Ocean Acidification

Currently, about a quarter of the anthropogenic CO2 emitted into the atmosphere is absorbed by the surface ocean and causes a reduction in pH, thus, ocean acidification leads to an alteration in the calcium carbonate precipitation equilibrium.
We assess the long-term impacts of 21st century greenhouse gas emissions on climate and ocean acidification with the NCAR CSM1.4-carbon model on both the global and the regional scale. Emission commitment scenarios with zero emissions after 2100 AD and 21st century emissions of 1800 (High case), 900 (Low), and 0 gigatons of carbon (Hist) are run up to the year 2500 AD. In the High case, atmospheric CO2 remains above 580 ppm and 30% of carbon emissions are still airborne by 2500. Consequently, the perturbations in carbonate chemistry persist.

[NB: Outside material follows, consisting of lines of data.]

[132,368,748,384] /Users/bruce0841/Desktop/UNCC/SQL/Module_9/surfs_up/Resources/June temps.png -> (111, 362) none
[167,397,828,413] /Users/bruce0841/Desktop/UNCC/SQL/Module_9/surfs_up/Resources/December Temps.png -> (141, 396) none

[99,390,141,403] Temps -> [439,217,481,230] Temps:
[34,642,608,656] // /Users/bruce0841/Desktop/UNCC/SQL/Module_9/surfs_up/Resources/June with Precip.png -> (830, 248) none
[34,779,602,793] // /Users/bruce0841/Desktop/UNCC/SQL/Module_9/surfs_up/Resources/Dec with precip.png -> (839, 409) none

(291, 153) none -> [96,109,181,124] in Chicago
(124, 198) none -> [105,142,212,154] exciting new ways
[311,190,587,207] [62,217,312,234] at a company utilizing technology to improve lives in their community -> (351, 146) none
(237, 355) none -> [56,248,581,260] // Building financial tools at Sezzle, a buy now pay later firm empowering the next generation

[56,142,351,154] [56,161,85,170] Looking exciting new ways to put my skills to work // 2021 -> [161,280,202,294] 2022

Undersaturation of the Arctic surface ocean with respect to aragonite, a mineral form of calcium carbonate secreted by marine organisms, is imminent and remains widespread for centuries. System time lags and physical-biogeochemical coupling often cause largest impacts to accrue after emissions have been stopped. The volume of supersaturated water providing habitat to calcifying organisms is reduced from preindustrial 40% to 25% in 2100 and to 10% in 2300.
The precautionary principle requires to reduce carbon emissions to keep atmospheric CO2 below about 450 ppm, thereby avoiding the risk of large-scale ecosystem disruption. We conclude that emission trading schemes, related to the Kyoto Process, should not permit trading between emissions of relatively short-lived agents and CO2 given the irreversible impacts of anthropogenic carbon emissions.



Frölicher, T. & Joos, F., 2009. Reversible and irreversible impacts of greenhouse gas emissions in multi-century projections with a comprehensive climate-carbon model. Awards Ceremony Speeches and Abstracts of the 19th Annual V.M. Goldschmidt Conference, V.M. Goldschmidt Conference. Geochimica et Cosmochimica Acta 73(13)-1: A399. Supplement.